3) Fast matrix exponentiation.

So, let’s discuss the 3rd one.

Matrix Exponentiation is a useful tool in solving not just the questions related to Fibonacci numbers but other linear recurrence equations too.

The equation: f(n) = af(n-1) + bf(n-2) can be disguised and thrown at you in numerous ways.

I’m going to use a familiar problem to show you how.

SAMPLE PROBLEM

We have the following types of rectangles with us: 1. size 1 X 1 2. size 2 X 1

In how many ways can we form a rectangle of size N X 1 by putting the mentioned types of rectangles side by side.

To form rectangle of size 1 X 1 there is only one way. That is to use one rectangle of size 1 X 1.

To form rectangle of size 2 X 1 there are two ways: the first is to use a 2 X 1 rectangle directly and the second way is to put two 1 X 1 rectangles side by side.

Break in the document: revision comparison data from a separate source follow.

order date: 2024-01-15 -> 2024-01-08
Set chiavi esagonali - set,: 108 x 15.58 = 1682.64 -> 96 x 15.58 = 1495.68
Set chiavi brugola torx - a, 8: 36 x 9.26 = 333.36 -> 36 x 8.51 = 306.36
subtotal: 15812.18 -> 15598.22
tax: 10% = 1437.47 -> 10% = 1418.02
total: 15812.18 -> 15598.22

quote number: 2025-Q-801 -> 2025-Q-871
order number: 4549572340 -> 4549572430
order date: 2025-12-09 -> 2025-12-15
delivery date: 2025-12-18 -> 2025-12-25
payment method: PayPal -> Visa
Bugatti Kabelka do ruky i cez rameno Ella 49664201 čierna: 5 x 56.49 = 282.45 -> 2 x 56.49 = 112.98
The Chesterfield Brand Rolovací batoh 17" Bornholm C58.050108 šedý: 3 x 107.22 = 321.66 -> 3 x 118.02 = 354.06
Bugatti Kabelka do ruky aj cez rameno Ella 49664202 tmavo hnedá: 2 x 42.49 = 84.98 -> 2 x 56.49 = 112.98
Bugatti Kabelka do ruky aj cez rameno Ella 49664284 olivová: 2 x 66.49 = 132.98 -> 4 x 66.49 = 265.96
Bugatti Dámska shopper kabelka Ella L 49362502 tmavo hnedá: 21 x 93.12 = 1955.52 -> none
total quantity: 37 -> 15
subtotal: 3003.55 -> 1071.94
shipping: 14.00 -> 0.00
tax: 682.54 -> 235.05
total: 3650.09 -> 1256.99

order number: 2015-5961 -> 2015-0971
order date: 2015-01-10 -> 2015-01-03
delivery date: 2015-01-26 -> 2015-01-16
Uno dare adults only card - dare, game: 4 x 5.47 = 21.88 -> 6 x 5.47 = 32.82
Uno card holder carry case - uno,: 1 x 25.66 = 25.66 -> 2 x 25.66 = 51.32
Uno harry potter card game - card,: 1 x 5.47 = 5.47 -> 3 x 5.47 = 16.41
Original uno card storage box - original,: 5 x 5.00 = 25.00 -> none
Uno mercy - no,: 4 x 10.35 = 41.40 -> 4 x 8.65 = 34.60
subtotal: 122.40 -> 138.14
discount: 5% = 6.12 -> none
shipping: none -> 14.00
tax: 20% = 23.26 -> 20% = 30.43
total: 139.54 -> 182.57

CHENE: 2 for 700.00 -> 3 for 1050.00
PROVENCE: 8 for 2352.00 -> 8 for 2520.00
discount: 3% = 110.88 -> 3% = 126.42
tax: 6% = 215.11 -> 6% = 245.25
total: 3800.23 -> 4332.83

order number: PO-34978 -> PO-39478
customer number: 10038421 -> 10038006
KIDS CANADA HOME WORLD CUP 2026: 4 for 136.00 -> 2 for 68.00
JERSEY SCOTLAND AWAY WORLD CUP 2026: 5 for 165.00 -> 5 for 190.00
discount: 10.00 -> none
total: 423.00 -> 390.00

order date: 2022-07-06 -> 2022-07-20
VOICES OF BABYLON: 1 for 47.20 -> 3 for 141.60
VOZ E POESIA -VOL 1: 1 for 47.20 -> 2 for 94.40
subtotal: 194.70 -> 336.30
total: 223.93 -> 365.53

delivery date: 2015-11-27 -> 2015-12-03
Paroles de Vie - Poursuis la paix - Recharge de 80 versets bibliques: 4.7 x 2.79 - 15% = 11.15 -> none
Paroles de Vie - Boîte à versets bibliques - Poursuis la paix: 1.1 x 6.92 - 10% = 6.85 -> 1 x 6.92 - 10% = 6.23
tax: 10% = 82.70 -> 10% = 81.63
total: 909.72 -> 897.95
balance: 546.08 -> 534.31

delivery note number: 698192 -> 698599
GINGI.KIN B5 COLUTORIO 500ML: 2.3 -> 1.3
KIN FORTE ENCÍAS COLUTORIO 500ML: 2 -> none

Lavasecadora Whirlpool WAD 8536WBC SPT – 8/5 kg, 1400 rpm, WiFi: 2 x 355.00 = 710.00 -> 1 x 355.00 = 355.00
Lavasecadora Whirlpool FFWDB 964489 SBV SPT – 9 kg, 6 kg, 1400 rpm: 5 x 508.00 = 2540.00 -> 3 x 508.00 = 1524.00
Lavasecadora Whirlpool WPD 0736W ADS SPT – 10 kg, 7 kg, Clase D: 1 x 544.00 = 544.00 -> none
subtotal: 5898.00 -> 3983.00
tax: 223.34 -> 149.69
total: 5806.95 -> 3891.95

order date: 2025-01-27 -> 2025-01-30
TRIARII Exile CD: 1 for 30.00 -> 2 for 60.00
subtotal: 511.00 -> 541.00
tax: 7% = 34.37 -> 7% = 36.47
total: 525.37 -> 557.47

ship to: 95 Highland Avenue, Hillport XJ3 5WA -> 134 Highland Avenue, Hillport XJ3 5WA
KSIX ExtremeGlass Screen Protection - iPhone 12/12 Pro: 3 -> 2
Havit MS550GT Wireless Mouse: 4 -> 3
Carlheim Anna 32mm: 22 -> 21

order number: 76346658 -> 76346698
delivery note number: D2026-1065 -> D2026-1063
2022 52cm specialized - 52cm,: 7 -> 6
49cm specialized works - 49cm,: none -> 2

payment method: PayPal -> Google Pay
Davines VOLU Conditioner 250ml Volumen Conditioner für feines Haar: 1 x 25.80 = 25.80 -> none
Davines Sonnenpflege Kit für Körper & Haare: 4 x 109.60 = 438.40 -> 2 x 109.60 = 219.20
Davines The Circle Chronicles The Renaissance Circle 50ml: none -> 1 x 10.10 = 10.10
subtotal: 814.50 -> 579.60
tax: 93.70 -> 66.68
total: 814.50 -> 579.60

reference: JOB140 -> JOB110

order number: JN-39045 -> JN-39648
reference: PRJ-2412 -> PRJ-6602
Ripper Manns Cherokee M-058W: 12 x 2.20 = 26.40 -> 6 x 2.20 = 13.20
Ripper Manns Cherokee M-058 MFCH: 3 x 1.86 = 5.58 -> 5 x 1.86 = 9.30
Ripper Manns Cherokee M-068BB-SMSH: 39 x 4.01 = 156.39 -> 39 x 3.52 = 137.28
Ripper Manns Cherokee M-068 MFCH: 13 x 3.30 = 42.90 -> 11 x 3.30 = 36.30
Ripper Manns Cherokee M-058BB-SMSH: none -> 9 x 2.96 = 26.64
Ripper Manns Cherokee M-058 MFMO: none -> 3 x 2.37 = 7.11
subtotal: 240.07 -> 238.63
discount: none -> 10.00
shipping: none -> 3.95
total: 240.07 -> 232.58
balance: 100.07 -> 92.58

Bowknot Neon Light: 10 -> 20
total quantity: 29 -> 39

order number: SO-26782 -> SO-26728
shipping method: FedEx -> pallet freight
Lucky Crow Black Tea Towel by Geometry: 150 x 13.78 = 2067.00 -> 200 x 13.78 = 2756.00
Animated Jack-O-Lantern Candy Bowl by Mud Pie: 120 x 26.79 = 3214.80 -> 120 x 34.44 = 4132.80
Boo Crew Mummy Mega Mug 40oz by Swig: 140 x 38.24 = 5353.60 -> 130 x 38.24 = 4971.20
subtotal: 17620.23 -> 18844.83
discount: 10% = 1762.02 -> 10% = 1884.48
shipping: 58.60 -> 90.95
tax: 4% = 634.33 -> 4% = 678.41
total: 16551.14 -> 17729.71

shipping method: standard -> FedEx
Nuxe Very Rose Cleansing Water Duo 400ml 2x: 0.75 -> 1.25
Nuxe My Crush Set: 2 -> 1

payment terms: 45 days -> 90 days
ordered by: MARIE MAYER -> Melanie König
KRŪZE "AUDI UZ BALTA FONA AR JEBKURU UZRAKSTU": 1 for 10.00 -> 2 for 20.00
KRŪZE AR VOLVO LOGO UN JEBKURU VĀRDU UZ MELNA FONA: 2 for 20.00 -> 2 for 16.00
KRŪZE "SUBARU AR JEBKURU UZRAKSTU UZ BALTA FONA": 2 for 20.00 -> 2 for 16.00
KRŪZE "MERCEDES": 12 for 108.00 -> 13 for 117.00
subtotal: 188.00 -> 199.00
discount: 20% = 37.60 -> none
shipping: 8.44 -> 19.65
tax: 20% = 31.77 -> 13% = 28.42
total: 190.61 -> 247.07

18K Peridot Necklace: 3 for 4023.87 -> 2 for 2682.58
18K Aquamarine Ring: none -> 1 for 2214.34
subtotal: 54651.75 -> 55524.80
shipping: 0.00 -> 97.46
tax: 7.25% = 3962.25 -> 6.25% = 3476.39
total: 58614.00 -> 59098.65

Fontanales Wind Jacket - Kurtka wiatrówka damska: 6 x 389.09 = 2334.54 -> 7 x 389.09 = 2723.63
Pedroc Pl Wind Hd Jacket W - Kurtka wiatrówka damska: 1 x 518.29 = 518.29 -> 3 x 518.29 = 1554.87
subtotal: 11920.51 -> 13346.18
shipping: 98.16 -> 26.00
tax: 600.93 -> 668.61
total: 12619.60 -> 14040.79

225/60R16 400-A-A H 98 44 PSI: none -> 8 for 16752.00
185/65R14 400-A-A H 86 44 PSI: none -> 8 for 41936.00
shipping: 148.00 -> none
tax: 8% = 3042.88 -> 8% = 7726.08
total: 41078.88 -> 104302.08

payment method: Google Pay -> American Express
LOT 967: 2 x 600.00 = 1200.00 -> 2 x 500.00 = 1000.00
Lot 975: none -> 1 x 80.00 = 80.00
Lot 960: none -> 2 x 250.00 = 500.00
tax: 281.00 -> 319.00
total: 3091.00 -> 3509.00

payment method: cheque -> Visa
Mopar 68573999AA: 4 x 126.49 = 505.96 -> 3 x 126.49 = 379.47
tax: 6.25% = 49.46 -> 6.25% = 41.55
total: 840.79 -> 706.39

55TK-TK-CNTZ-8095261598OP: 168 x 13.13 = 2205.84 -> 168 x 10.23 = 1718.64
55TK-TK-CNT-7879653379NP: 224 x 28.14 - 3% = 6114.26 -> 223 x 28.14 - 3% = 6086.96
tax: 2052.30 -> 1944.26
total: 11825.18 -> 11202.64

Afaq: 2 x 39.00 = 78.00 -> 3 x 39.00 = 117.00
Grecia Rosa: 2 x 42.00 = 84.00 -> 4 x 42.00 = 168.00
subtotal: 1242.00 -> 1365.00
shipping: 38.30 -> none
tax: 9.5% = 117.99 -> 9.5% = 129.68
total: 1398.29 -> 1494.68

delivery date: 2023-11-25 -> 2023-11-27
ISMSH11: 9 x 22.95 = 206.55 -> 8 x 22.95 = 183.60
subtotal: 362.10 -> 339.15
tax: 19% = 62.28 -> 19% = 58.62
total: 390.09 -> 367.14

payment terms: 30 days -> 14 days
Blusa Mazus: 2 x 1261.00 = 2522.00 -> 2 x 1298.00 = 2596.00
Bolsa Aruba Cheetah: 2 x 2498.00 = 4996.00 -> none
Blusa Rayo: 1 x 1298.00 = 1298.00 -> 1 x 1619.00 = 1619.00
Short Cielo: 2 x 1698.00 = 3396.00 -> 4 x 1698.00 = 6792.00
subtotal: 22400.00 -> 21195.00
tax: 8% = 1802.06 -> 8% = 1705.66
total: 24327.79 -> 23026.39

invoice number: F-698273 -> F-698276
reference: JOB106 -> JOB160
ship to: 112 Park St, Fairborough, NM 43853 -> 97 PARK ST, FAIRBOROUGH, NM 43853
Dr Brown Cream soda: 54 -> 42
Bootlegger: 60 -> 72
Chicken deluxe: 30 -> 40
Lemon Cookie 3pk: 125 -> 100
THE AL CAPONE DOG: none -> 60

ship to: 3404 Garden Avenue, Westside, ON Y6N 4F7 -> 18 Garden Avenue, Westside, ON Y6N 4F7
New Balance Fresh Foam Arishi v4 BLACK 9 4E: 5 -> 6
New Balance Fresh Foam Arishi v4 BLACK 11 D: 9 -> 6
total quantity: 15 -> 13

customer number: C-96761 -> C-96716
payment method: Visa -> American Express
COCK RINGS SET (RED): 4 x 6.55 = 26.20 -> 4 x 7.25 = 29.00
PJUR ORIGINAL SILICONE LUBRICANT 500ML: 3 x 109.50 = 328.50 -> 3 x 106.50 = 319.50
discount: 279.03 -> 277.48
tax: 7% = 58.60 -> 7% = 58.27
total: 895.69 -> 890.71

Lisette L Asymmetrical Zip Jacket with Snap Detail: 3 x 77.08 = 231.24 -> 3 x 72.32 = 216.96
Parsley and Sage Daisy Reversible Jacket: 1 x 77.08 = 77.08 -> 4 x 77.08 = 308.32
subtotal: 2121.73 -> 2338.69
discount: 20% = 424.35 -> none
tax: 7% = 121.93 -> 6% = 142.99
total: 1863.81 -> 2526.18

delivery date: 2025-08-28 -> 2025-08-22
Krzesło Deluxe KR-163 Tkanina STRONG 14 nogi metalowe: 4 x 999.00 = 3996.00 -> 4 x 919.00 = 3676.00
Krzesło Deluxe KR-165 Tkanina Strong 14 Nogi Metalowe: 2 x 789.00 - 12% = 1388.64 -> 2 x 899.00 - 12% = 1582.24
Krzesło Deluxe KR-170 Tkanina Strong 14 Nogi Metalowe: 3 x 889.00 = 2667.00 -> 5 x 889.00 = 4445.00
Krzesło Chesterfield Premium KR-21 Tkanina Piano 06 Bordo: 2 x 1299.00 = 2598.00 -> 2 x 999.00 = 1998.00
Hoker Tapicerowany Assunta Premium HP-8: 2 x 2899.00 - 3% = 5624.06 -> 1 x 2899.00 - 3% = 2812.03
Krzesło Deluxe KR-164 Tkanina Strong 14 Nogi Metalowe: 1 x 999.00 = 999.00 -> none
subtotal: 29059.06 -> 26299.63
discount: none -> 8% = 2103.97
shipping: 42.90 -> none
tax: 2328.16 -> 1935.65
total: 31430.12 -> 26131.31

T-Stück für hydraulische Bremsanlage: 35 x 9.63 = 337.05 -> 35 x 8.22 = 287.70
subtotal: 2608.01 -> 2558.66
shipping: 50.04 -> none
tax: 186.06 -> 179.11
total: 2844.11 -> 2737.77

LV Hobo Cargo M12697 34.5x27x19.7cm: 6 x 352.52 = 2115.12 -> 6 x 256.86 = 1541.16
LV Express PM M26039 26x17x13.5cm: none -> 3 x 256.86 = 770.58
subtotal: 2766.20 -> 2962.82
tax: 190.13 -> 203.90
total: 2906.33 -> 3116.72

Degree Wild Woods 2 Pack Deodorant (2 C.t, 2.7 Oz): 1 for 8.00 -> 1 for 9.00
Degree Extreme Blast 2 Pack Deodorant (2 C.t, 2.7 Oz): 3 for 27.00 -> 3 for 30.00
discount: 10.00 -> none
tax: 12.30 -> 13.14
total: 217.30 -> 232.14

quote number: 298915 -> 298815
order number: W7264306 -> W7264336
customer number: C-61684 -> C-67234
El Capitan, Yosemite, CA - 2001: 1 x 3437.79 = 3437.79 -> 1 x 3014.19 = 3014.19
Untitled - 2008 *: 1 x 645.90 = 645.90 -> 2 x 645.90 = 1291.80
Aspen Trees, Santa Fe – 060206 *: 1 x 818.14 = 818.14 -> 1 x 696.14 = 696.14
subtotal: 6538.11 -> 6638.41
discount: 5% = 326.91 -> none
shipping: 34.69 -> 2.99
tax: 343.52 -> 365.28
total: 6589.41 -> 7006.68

To form rectangle of size 3 X 1 there are 3 ways. For 4 X 1, there are 5 ways..

Lets analyze this problem in a recursive manner:

Let f(n) be the number of ways to form an N X 1 rectangle.

An N X 1 rectangle can be formed either by adding a 1 X 1 rectangle to the end of an (N-1) X 1 rectangle

OR

by adding a 2 X 1 rectangle to the end of an (N-2) X 1 rectangle

Therefore, the number of ways to form N X 1 rectangle = (number of ways to form (N-1) X 1 rectangle) + (number of ways to form (N-2) X 1 rectangle)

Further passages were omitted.